[Record set Boundary: Start]
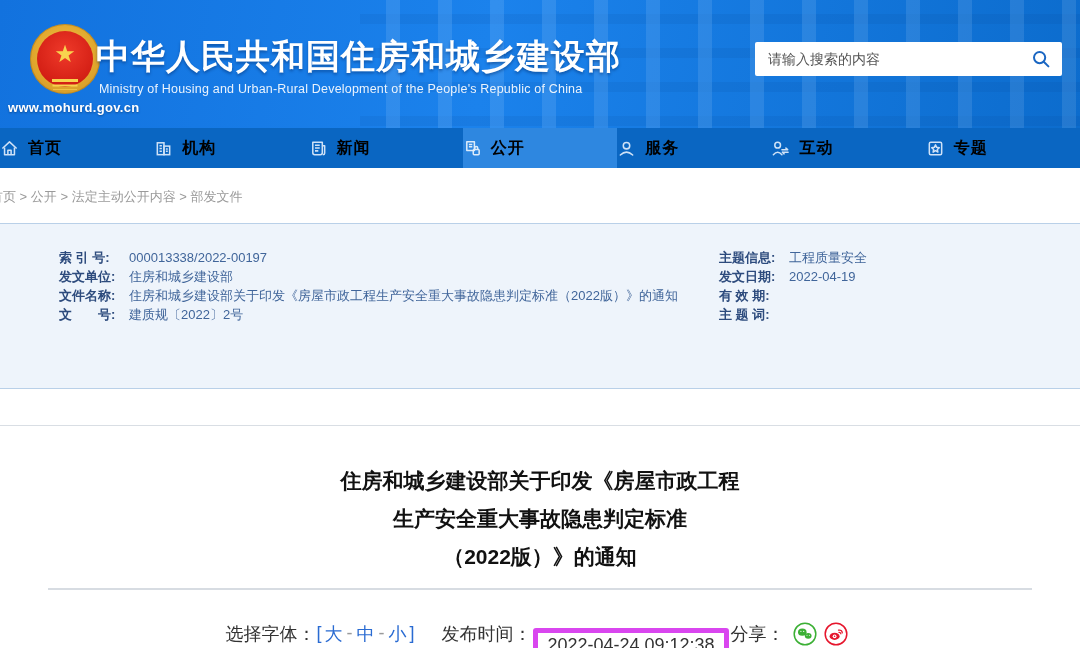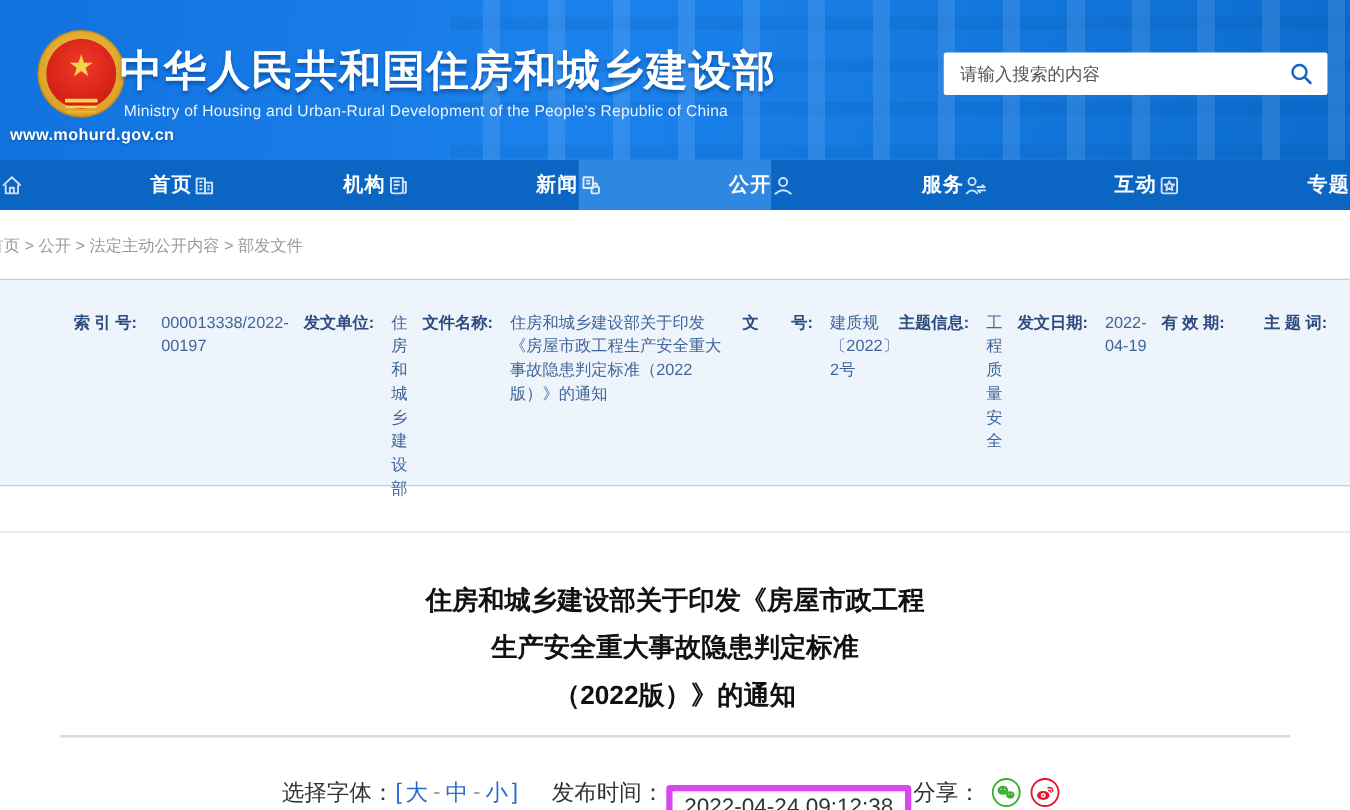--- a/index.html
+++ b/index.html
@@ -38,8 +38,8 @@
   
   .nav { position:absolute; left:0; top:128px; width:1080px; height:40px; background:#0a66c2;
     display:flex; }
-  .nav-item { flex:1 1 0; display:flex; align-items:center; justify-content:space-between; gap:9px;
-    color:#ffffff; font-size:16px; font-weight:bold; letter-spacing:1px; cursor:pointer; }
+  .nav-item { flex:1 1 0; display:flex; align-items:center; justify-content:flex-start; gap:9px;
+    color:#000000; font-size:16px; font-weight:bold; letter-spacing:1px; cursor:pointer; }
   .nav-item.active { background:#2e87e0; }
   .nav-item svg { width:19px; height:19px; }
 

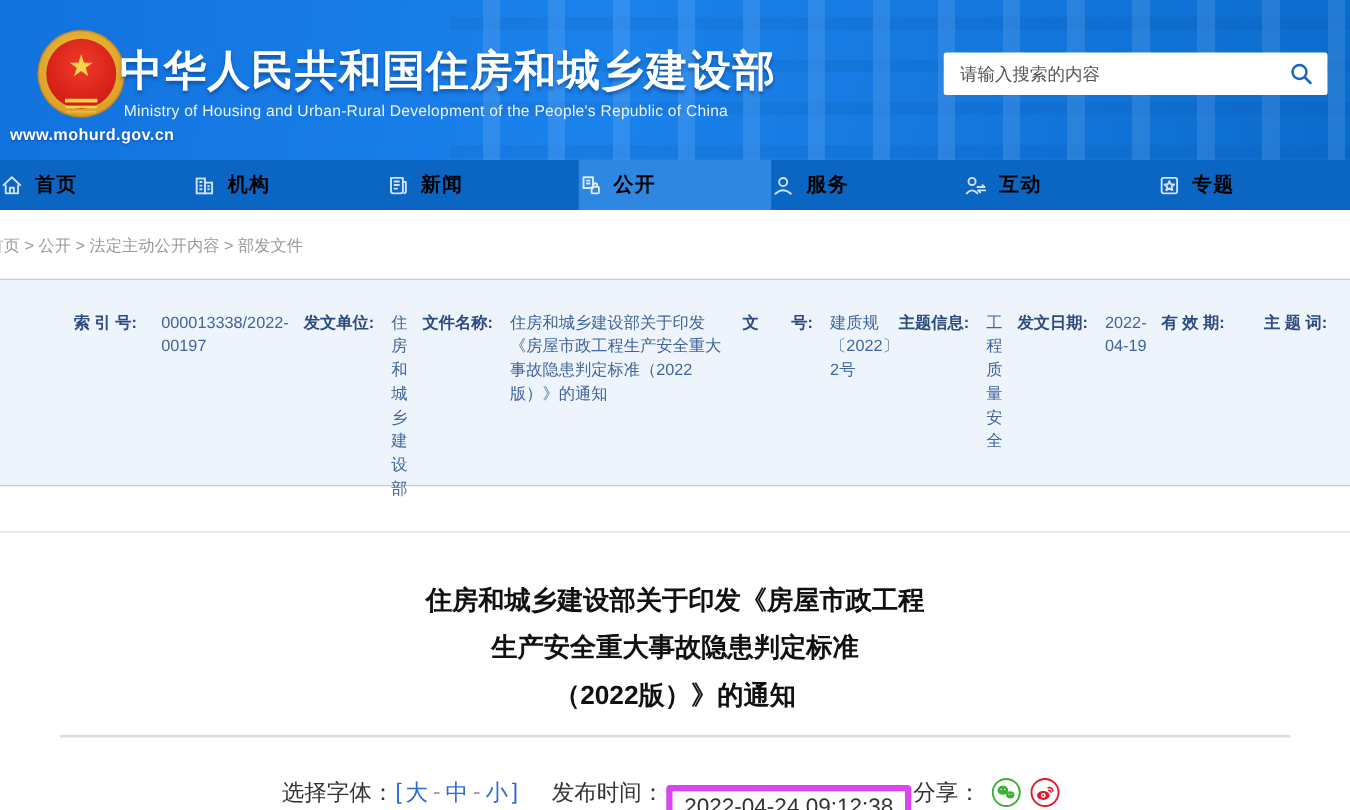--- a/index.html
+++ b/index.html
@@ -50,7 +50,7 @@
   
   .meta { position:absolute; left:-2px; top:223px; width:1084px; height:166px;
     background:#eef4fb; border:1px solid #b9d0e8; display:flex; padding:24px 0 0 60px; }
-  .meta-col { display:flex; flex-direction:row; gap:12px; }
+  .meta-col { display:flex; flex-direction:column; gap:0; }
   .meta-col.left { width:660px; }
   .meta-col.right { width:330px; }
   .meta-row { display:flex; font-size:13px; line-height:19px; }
[Record set Boundary: End]
Assignment: Restate the data word for word and exclude every picture.

Answer section:
--- a/index.html
+++ b/index.html
@@ -38,8 +38,8 @@
   
   .nav { position:absolute; left:0; top:128px; width:1080px; height:40px; background:#0a66c2;
     display:flex; }
-  .nav-item { flex:1 1 0; display:flex; align-items:center; justify-content:space-between; gap:9px;
-    color:#ffffff; font-size:16px; font-weight:bold; letter-spacing:1px; cursor:pointer; }
+  .nav-item { flex:1 1 0; display:flex; align-items:center; justify-content:flex-start; gap:9px;
+    color:#000000; font-size:16px; font-weight:bold; letter-spacing:1px; cursor:pointer; }
   .nav-item.active { background:#2e87e0; }
   .nav-item svg { width:19px; height:19px; }
 

--- a/index.html
+++ b/index.html
@@ -50,7 +50,7 @@
   
   .meta { position:absolute; left:-2px; top:223px; width:1084px; height:166px;
     background:#eef4fb; border:1px solid #b9d0e8; display:flex; padding:24px 0 0 60px; }
-  .meta-col { display:flex; flex-direction:row; gap:12px; }
+  .meta-col { display:flex; flex-direction:column; gap:0; }
   .meta-col.left { width:660px; }
   .meta-col.right { width:330px; }
   .meta-row { display:flex; font-size:13px; line-height:19px; }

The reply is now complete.